Now, advertisers can trade on a consumer’s likely emotional state and tailor their ads accordingly using Unruly’s slate of creative PMPs, to ensure their ad will resonate emotionally.

The video ad outfit has built the PMPs based on the emotions a piece of content is likely to elicit. To do this, it first had to identify the top 12 top emotional and cognitive responses most likely to drive video engagement using Unruly’s content testing tool, Unruly EQ. These are: happiness, exhilaration, amazement, inspiration, hilarity, sadness, warmth, pride, nostalgia, surprise, knowledge and shock.

It then uses Grapeshot's tech-powered article analysis to measure which sites are most likely to elicit these emotions. Working with the targeting platform, Unruly created a taxonomy for each of the 12 emotions, identifying words that are most likely to evoke a specific response. Words like puppy and baby, for example, were thought to evoke warmth, for example.

Grapeshot’s page scraping and text analysis then scanned hundreds of recent articles on each of Unruly’s partner sites, which include The Times, The Sun, UniLad and The Huffington Post, to see which sites over and under-index on each of the emotional responses.

Advertisers can then trade on emotions using Unruly’s supply-side platform (SSP). The emotional PMPs are available globally, across the entire News Corp portfolio.

Capitalising on the growth of vertical video from such sites as Snapchat, Unruly has also created a vertical video PMP and is promising various others that can be tailored to the KPIs of a client.

“We have any number of PMPs. Emotional, vertical, vertical in terms of category, and pre-optimised PMPs when you are looking for a particular KPI. The PMPs are based on what the market is demanding and how we are developing ourselves,” said Genna Osler, managing director of Unruly UK.

Paul Gubbins, an independent adtech consultant, said Unruly’s creation of an initiative that captures incremental yield for publishers is “perfectly timed”, when traditional PMPs as we know them “may be coming to the end of their shelf life”.

“It comes at a time when publishers are trying to clear out the hundreds of dormant legacy PMP deals that are not generating any money and the buy side are evaluating the value of PMPs beyond white list functionally, priority and data,” he said.

“Enabling both buyers and sellers to overlay a new targeting feature such 'emotional state' within a controlled PMP environment will only encourage more brand budgets to flow through the programmatic pipes.”

Maintaining price parity across all deal types

When programmatic first starting peaking publisher interest a few years ago, the mentality was still about remnant media. Programmatic was seen as a way to ditch inventory that publishers couldn’t sell directly at a proportionally lower price.

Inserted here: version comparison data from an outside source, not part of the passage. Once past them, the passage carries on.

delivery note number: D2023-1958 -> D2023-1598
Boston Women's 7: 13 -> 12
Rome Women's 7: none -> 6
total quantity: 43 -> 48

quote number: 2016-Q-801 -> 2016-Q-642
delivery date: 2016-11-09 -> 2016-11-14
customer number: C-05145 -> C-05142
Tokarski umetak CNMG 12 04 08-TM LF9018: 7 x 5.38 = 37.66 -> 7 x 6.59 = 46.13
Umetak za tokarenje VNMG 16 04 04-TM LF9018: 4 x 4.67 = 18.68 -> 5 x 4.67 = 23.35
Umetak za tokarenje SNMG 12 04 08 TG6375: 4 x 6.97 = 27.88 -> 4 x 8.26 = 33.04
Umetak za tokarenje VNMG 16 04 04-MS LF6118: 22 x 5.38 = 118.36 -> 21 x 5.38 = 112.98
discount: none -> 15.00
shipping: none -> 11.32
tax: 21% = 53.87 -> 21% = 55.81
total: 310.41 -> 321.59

Consequently, publishers have lamented the margins they made from ads sold programmatically, especially when most of the time they receive less than half of the money a client puts in due to a fragmented adtech chain.

Last year, the Guardian’s chief revenue officer Hamish Nicklin revealed that adtech outfits operating within the supply chain are taking up to 70% of advertisers’ money without being able to prove the value they provide. Nicklin's accusations, as reported by Mediatel, were based on his own investigation into where programmatic ad spend goes, which in the worst cases ends up being as little as 30p to the Guardian for every £1 spent by advertisers.

“The only thing that really seems to matter is how cheaply you can get your message in front of an audience", he said, speaking at an ISBA event last month.

Echoing these views, Ben Walmsley, digital commercial director of News UK, said publishers should not discount the price of any inventory because of the method in which it is bought, and instead should maintain a price parity across all deal types, including direct and programmatic.

“Of course there will always be inventory that publishers are not able to sell directly, that has always been the case. Years ago it would have been swept up by networks. What we have now is the open marketplace which is a fantastic lead generation tool, moving clients into premium deal types. We see the open marketplace as an insight that allows us to move our partners into more strategic conversations which are based on fixed price and reserved inventory,” he said.

“But whether you are doing it directly or programmatically the price should be the same,” he added.

Since News Corp acquired Unruly in 2015, and with News UK’s appointment of a programmatic head to its sales house The Bridge last year, the publisher has grown its programmatic output to be “roughly on an equal par” to its direct business, Walmsley claims.

He predicts the industry will move towards a world where direct will be considered a subset of programmatic, and is pursuing fixed rate and reserved inventory deals that have the potential to generate the same yield sold programmatically than that generated by direct buys.

Will the open marketplace ever match fixed rates and reserved inventory of their private counterparts? “Probably not”, answers Walmsley because there is a “concession that is made on the part of the buyer”. However, he can see the “distinctions of direct and programmatic merging at some point and we will just talk about the terms of the transaction”, he continued.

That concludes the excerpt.